COURT OF APPEAL OF THE STATE OF CALIFORNIA SECOND APPELLATE DISTRICT DIVISION TWO
Oct 25, 2016
No. B266824 (Cal. Ct. App. Oct. 25, 2016)

Opinion

B266824

10-25-2016

JUAN PADILLA et al., Plaintiffs and Appellants, v. JEFFREY MARK MILLER et al., Defendants and Respondents.

Schorr Law, Zachary D. Schorr, Brandon P. Brousseau for Plaintiffs and Appellants. Webb & Beecher, Eric L. Webb, Brian G. Beecher for Defendants and Respondents.

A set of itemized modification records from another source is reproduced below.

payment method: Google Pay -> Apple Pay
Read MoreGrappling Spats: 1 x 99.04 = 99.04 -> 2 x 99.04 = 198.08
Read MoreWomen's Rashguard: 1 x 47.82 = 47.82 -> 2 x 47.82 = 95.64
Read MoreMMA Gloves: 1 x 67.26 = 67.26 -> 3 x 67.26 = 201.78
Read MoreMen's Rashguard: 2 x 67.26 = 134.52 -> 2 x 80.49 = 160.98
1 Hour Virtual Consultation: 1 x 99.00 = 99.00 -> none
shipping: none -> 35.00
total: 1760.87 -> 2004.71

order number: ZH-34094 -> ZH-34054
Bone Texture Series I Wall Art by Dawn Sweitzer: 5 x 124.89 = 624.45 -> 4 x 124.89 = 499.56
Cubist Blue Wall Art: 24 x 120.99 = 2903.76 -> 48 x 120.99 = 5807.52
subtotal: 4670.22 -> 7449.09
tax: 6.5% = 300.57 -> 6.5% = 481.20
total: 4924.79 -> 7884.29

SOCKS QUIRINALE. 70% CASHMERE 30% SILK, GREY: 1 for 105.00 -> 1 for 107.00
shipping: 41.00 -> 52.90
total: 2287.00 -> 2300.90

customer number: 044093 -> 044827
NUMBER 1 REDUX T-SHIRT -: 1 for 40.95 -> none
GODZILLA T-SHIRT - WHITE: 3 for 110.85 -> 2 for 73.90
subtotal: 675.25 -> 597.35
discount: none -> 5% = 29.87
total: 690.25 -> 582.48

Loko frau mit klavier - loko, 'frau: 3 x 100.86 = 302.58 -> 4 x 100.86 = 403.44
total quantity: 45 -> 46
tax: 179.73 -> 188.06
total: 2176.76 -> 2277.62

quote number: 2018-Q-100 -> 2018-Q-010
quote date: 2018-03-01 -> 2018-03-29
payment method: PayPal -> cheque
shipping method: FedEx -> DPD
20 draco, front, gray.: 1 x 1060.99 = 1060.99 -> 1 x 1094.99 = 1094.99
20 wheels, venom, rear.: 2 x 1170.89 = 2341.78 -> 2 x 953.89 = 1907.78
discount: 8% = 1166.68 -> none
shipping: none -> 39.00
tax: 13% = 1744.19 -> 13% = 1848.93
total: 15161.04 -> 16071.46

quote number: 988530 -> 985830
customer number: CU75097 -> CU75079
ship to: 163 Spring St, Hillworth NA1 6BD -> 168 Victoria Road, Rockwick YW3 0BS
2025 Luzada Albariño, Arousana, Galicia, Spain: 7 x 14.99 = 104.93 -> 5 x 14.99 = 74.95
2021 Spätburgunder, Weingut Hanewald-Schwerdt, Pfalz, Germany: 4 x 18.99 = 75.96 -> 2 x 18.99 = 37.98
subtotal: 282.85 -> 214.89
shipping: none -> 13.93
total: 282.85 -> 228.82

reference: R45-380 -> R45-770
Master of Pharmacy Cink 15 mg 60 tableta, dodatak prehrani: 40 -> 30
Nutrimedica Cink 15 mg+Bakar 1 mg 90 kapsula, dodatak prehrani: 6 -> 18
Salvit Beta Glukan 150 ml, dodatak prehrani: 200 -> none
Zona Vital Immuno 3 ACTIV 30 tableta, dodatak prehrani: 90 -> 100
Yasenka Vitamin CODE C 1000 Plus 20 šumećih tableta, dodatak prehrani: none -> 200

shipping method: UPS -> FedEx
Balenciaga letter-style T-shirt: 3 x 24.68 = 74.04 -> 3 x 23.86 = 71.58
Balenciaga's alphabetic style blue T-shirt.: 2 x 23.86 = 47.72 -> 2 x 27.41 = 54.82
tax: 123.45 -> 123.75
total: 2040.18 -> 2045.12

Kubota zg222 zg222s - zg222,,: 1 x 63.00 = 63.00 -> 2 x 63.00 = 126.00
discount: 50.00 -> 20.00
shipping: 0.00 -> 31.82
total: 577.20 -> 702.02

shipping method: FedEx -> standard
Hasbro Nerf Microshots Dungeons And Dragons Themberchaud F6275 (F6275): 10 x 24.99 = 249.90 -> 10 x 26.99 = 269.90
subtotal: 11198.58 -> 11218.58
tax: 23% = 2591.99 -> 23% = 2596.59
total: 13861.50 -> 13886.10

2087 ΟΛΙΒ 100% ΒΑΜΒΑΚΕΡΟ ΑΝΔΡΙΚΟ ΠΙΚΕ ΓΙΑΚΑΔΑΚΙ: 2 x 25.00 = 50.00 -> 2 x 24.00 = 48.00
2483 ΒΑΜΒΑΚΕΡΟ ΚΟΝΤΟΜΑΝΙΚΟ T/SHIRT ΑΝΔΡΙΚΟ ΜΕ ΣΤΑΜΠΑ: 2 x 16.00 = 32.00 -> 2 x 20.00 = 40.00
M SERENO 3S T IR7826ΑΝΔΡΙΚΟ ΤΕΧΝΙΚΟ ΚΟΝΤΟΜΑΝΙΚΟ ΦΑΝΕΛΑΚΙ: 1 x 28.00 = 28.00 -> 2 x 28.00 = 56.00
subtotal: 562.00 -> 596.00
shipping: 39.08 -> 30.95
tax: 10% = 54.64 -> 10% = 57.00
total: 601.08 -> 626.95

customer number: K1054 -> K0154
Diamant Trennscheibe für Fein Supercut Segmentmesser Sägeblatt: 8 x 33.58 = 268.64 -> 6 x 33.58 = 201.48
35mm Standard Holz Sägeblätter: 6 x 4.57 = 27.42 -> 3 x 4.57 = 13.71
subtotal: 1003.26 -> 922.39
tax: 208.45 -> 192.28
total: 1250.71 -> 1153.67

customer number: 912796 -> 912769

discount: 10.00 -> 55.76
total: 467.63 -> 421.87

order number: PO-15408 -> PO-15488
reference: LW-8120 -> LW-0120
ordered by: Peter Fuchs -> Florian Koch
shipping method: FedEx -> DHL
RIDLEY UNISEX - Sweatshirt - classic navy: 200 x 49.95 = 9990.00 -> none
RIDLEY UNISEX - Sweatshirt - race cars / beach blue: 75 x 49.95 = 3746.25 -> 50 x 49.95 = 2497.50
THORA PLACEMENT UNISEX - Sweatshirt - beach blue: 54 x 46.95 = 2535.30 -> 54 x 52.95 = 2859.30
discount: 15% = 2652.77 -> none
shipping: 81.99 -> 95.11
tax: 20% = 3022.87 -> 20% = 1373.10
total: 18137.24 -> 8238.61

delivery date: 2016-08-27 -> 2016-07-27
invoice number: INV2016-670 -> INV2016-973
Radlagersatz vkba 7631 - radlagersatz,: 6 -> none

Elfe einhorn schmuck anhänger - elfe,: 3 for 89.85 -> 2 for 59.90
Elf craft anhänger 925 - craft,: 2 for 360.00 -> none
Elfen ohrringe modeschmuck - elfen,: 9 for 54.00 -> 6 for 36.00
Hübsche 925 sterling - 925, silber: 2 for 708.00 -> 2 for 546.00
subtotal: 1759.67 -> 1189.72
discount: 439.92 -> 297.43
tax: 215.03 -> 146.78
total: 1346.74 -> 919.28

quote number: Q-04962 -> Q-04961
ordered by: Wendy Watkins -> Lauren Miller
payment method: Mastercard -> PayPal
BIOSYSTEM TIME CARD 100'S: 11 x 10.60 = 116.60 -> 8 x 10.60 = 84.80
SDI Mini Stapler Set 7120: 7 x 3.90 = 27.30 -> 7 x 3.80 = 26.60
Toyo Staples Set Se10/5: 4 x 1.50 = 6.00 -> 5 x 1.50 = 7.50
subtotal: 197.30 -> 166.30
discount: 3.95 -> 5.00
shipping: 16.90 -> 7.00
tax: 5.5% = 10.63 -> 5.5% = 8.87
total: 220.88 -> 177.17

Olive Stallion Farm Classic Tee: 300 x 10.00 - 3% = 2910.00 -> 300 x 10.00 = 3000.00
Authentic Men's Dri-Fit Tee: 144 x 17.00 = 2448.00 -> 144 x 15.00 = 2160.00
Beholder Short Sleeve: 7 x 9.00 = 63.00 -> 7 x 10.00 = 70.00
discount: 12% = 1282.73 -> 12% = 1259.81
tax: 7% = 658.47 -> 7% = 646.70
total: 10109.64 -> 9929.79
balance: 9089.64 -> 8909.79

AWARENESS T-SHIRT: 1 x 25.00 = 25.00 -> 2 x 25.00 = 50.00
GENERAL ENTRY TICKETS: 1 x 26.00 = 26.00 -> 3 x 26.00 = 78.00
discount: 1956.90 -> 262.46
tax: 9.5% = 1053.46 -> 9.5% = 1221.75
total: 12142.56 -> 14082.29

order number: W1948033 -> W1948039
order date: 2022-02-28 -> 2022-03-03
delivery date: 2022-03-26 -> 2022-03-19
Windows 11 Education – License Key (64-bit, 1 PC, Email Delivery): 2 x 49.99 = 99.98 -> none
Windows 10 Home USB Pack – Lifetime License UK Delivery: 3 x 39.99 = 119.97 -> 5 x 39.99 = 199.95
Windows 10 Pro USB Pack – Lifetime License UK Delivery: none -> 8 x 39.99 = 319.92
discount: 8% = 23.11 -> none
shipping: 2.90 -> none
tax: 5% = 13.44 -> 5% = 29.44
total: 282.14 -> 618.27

NOT TO BE PUBLISHED IN THE OFFICIAL REPORTS

California Rules of Court, rule 8.1115(a), prohibits courts and parties from citing or relying on opinions not certified for publication or ordered published, except as specified by rule 8.1115(b). This opinion has not been certified for publication or ordered published for purposes of rule 8.1115. (Los Angeles County Super. Ct. No. BC556683) APPEAL from orders of the Superior Court of Los Angeles County. Michael L. Stern, Judge. Reversed and remanded with directions. Schorr Law, Zachary D. Schorr, Brandon P. Brousseau for Plaintiffs and Appellants. Webb & Beecher, Eric L. Webb, Brian G. Beecher for Defendants and Respondents.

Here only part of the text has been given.